Activity ▸
In the entries below, begin at the line that has "[451,440,485,455] npm ->", stop after the line that has "(523, 760) none", and output those lines exactly with no pictures.

Dataset excerpts ▸
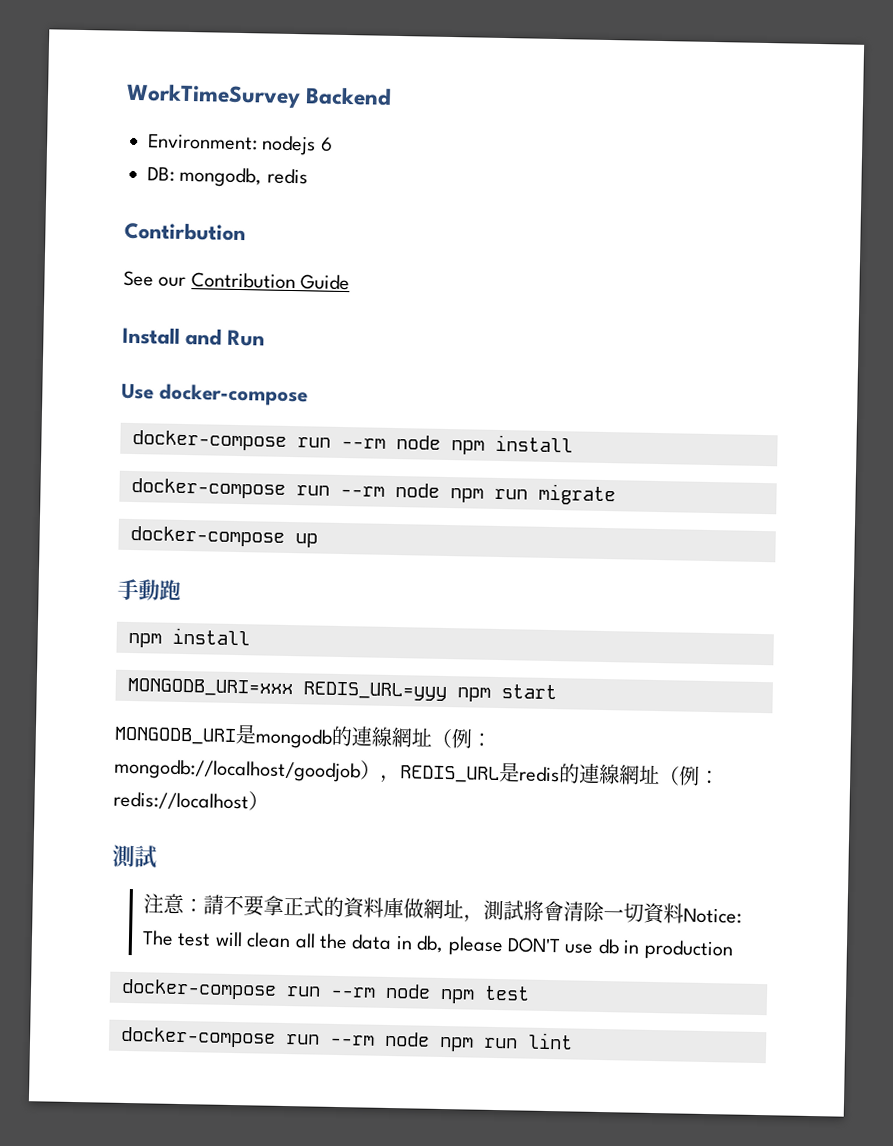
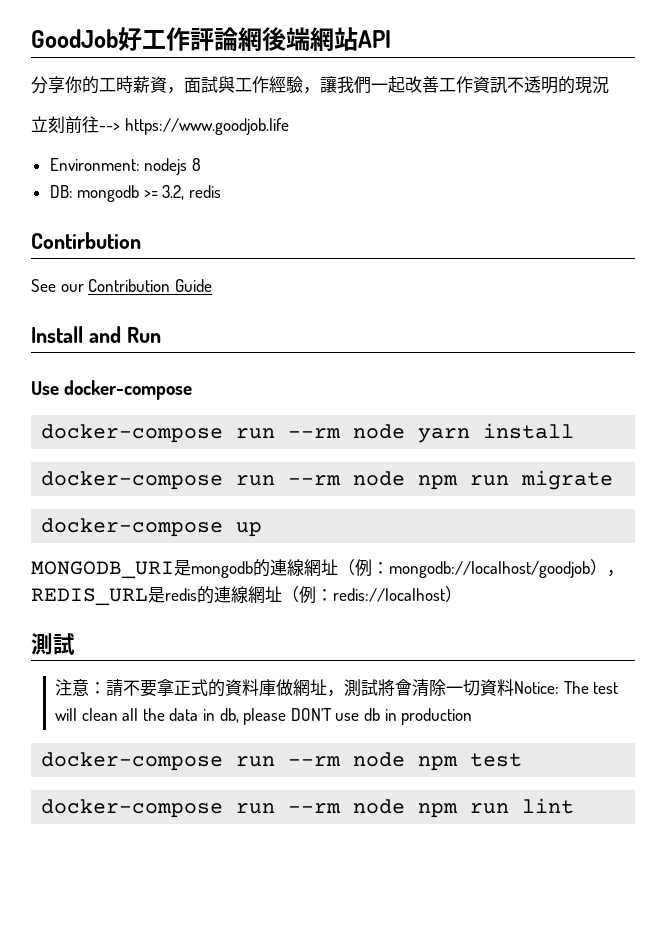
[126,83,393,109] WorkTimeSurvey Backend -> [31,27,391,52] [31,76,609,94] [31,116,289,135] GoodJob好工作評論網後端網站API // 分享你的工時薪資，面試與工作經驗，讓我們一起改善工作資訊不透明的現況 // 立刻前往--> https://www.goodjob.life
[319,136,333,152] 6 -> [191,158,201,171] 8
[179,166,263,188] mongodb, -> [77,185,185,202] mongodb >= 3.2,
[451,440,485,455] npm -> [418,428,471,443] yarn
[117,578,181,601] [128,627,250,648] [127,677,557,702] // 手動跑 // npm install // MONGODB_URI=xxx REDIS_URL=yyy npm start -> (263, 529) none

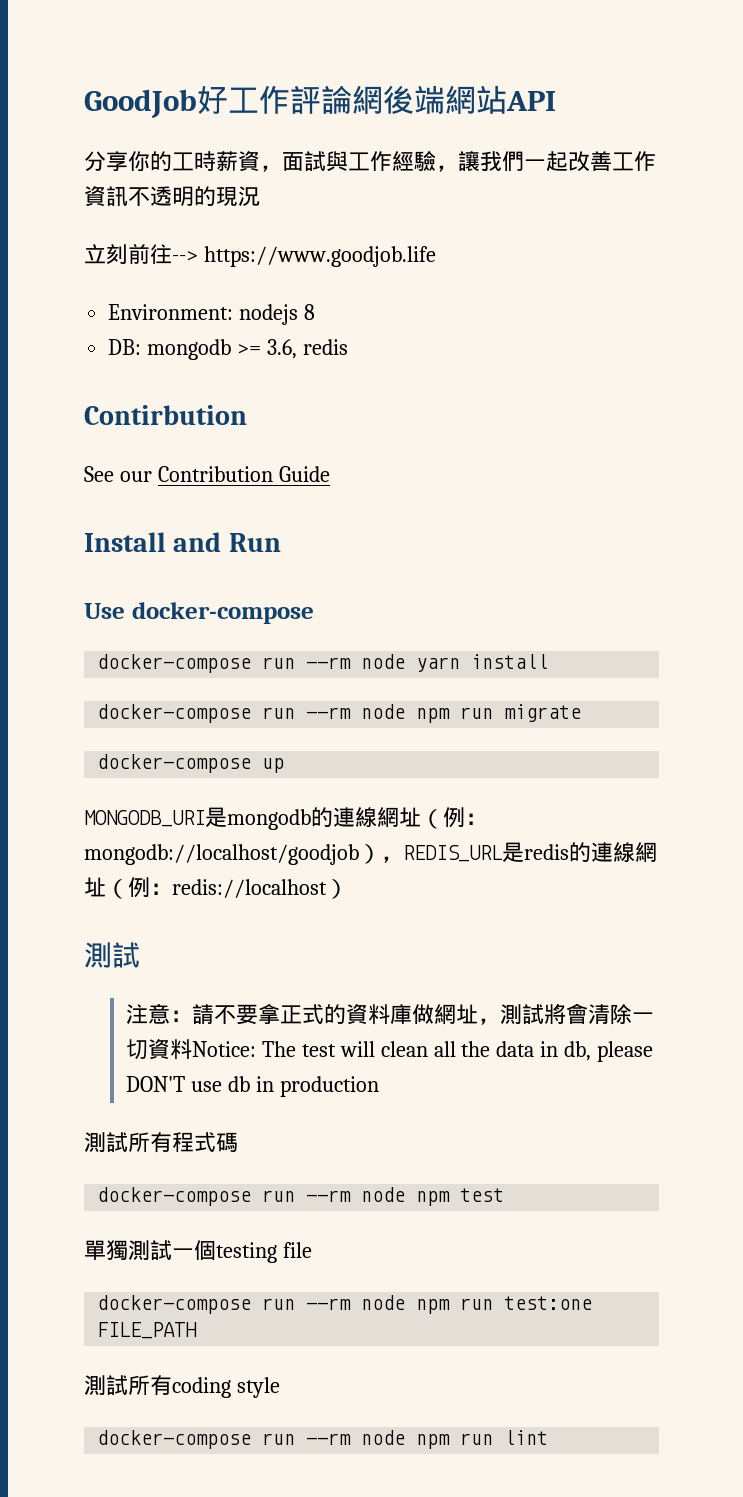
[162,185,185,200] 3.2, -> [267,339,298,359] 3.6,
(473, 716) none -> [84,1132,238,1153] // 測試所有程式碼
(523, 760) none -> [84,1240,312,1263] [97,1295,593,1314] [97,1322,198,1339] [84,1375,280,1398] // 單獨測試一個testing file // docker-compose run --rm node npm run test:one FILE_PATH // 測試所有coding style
* * *
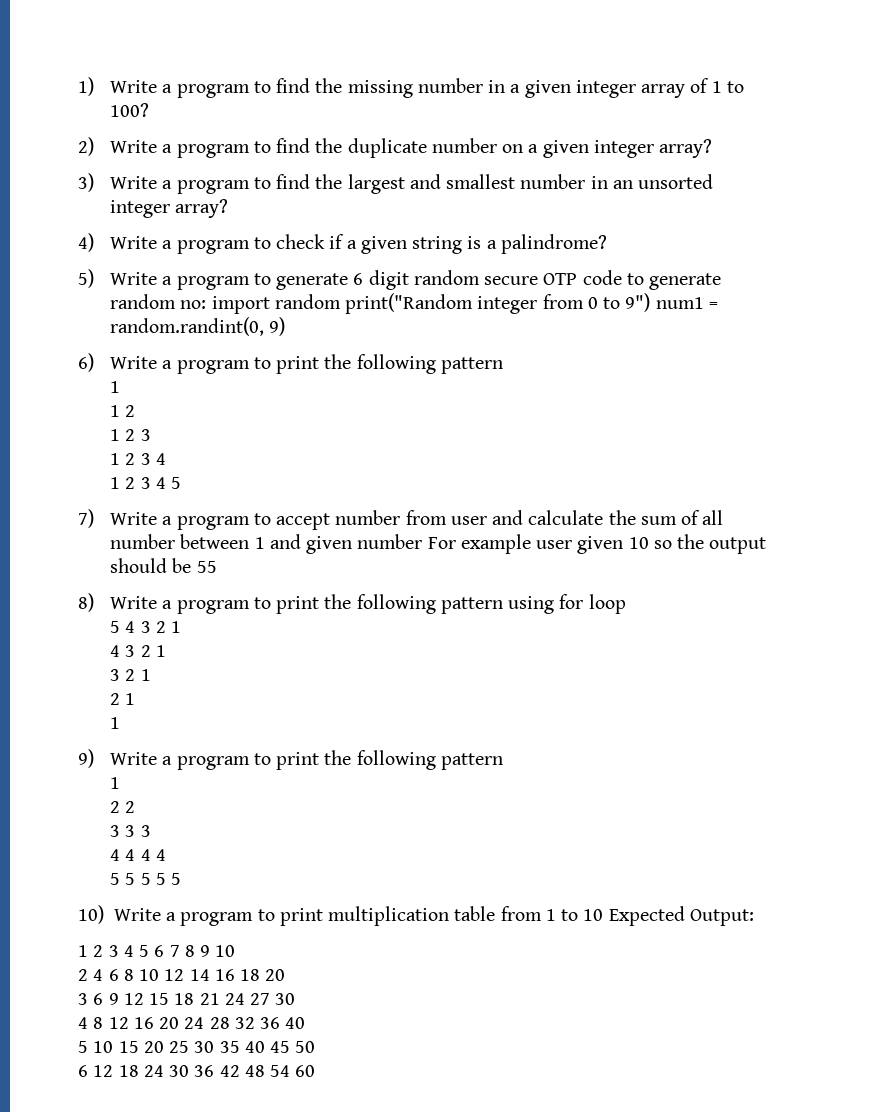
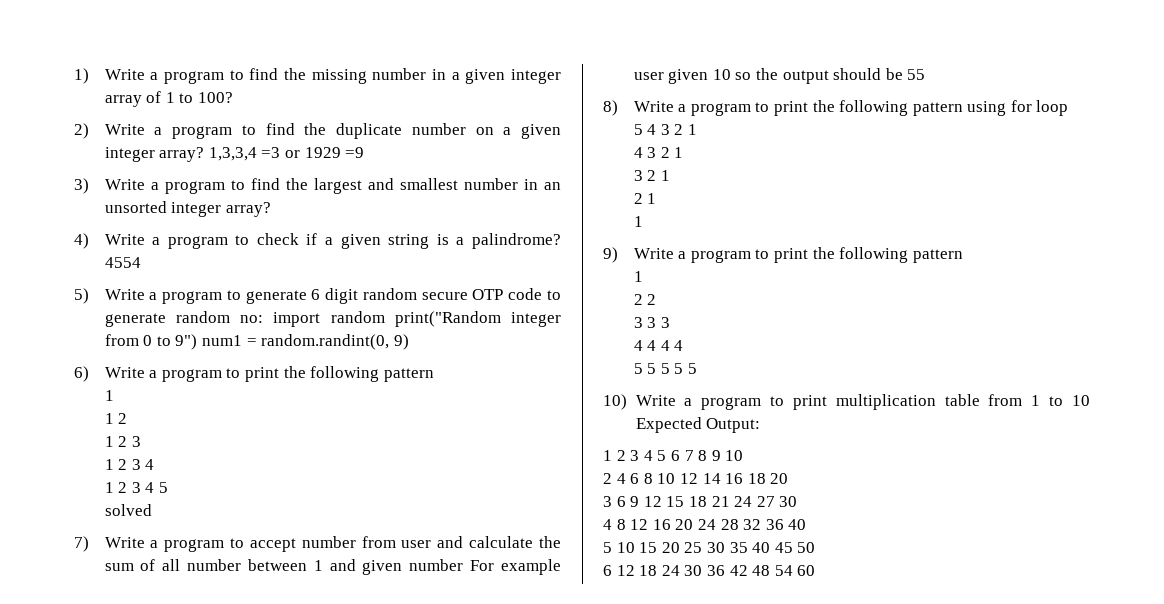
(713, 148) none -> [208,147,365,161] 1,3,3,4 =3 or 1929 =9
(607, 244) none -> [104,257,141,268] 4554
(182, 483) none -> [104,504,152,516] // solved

Answer space ▸
[451,440,485,455] npm -> [418,428,471,443] yarn
[117,578,181,601] [128,627,250,648] [127,677,557,702] // 手動跑 // npm install // MONGODB_URI=xxx REDIS_URL=yyy npm start -> (263, 529) none

[162,185,185,200] 3.2, -> [267,339,298,359] 3.6,
(473, 716) none -> [84,1132,238,1153] // 測試所有程式碼
(523, 760) none -> [84,1240,312,1263] [97,1295,593,1314] [97,1322,198,1339] [84,1375,280,1398] // 單獨測試一個testing file // docker-compose run --rm node npm run test:one FILE_PATH // 測試所有coding style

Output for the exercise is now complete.